* _Items from a data source_:

┏━━

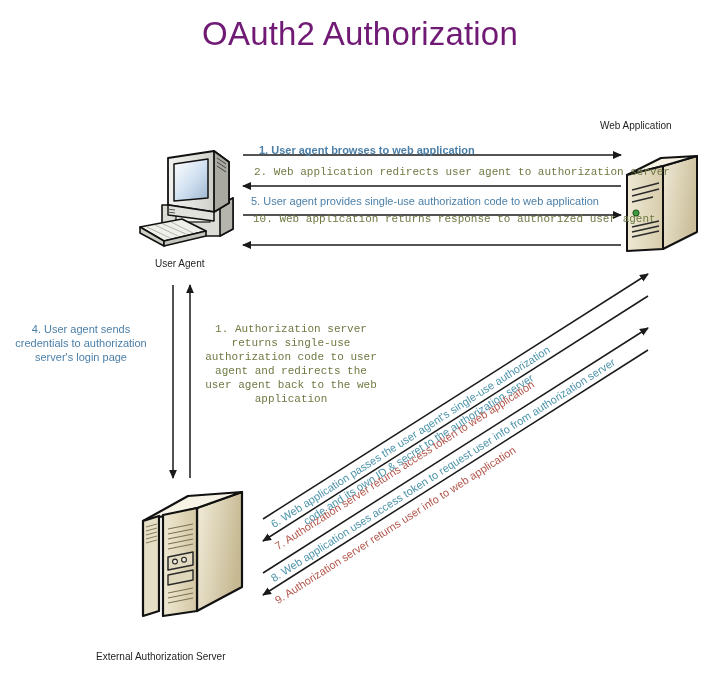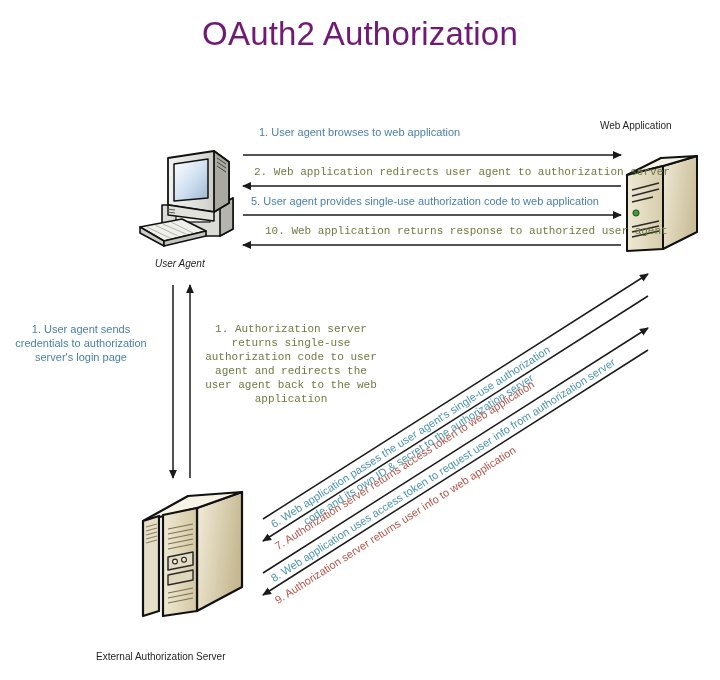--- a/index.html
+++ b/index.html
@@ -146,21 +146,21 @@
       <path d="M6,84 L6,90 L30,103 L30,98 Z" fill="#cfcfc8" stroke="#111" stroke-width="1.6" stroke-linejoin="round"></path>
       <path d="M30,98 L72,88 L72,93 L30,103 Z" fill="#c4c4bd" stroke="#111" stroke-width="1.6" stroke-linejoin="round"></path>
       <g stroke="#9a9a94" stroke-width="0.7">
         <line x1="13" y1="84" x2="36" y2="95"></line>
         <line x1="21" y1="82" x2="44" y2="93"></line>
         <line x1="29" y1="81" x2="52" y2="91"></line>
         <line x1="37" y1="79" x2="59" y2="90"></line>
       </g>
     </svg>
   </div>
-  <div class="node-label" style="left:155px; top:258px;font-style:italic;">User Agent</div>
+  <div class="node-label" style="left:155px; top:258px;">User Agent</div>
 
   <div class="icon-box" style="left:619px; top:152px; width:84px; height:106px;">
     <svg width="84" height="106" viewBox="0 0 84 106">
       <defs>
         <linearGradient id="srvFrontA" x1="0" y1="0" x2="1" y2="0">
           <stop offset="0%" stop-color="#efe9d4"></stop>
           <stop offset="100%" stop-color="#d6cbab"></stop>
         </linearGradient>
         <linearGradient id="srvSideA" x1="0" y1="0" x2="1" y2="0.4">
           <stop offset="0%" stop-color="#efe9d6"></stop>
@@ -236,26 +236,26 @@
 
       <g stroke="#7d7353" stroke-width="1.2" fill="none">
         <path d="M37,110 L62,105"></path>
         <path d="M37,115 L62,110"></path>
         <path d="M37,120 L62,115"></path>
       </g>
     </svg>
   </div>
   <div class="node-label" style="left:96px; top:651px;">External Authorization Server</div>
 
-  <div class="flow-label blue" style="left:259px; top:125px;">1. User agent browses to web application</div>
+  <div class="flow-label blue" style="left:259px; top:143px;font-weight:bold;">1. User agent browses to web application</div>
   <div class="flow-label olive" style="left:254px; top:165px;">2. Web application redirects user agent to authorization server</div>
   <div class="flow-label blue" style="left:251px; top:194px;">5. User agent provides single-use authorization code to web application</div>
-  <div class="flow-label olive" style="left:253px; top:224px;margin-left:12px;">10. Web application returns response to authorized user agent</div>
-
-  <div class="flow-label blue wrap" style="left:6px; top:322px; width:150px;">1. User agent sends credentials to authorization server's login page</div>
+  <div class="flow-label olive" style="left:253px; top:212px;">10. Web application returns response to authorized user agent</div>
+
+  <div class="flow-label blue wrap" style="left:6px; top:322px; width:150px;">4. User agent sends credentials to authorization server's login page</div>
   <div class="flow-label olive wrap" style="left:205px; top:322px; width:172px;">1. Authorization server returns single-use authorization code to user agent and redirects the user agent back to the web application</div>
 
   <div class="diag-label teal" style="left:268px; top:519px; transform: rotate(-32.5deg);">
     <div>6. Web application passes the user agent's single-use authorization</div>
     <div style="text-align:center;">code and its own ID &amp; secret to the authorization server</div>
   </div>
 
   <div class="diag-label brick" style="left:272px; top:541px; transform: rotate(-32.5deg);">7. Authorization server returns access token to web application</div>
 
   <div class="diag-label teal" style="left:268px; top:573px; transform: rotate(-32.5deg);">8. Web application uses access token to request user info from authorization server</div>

┗━━
┏━━

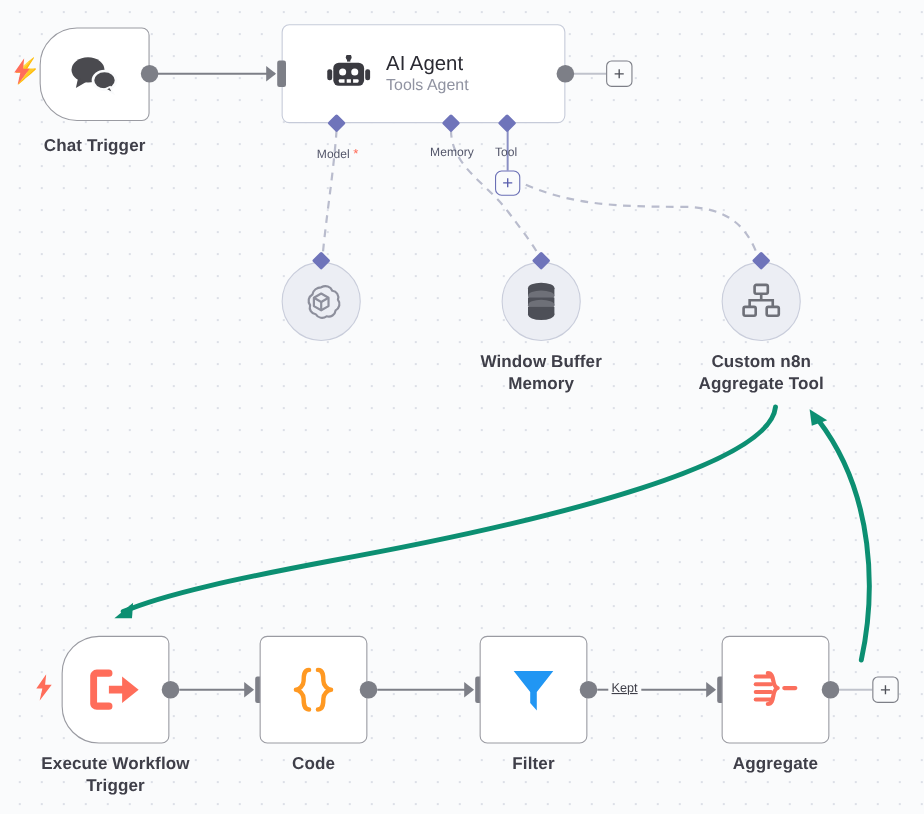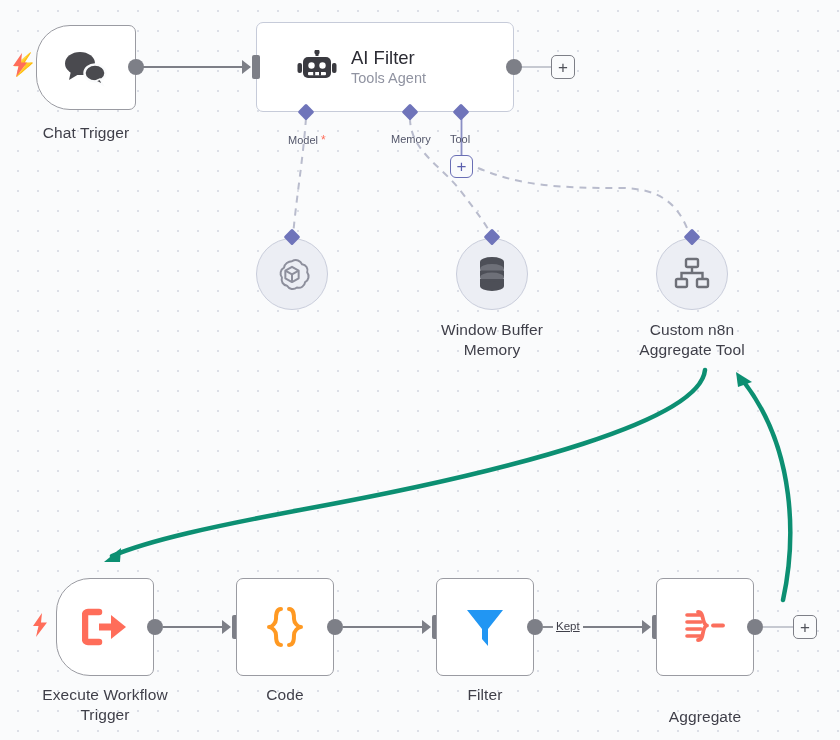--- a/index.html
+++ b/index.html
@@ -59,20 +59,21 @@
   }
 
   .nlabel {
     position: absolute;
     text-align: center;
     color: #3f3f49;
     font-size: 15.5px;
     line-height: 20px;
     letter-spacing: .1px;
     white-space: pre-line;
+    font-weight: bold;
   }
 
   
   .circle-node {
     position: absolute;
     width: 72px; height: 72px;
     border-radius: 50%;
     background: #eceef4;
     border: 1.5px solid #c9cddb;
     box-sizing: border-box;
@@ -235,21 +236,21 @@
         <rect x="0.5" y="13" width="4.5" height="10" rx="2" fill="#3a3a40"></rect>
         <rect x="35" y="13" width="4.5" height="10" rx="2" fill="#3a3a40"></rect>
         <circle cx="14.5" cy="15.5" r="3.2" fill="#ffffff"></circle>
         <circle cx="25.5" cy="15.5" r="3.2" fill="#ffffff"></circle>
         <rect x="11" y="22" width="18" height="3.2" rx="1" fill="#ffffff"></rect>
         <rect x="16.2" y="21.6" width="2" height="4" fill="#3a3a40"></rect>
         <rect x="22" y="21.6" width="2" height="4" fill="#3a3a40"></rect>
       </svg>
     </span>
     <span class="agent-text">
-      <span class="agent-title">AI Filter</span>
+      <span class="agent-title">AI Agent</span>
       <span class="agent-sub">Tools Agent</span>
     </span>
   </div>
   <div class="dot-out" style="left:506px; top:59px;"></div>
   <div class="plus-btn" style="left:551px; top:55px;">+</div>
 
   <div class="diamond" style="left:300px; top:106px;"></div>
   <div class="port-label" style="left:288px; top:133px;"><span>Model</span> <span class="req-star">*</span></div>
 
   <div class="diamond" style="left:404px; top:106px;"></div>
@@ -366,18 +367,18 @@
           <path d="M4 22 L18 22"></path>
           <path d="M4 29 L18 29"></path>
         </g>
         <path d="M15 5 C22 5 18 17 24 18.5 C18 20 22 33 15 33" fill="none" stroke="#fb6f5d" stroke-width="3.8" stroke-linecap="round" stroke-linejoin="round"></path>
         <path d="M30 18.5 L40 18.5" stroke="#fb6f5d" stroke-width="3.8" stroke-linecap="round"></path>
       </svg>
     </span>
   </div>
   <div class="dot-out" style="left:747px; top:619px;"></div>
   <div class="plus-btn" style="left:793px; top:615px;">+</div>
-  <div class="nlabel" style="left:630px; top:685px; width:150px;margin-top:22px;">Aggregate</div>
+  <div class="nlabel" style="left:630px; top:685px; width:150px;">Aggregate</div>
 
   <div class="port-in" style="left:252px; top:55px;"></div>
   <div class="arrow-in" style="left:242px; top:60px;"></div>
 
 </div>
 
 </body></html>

┗━━

* _Task details_:
Above are the entries. Quote exactly the lines from the one bearing "line-height: 20px;" through the one bearing "border: 1.5px solid #c9cddb;".

* _Solution for this exercise_:
     line-height: 20px;
     letter-spacing: .1px;
     white-space: pre-line;
+    font-weight: bold;
   }
 
   
   .circle-node {
     position: absolute;
     width: 72px; height: 72px;
     border-radius: 50%;
     background: #eceef4;
     border: 1.5px solid #c9cddb;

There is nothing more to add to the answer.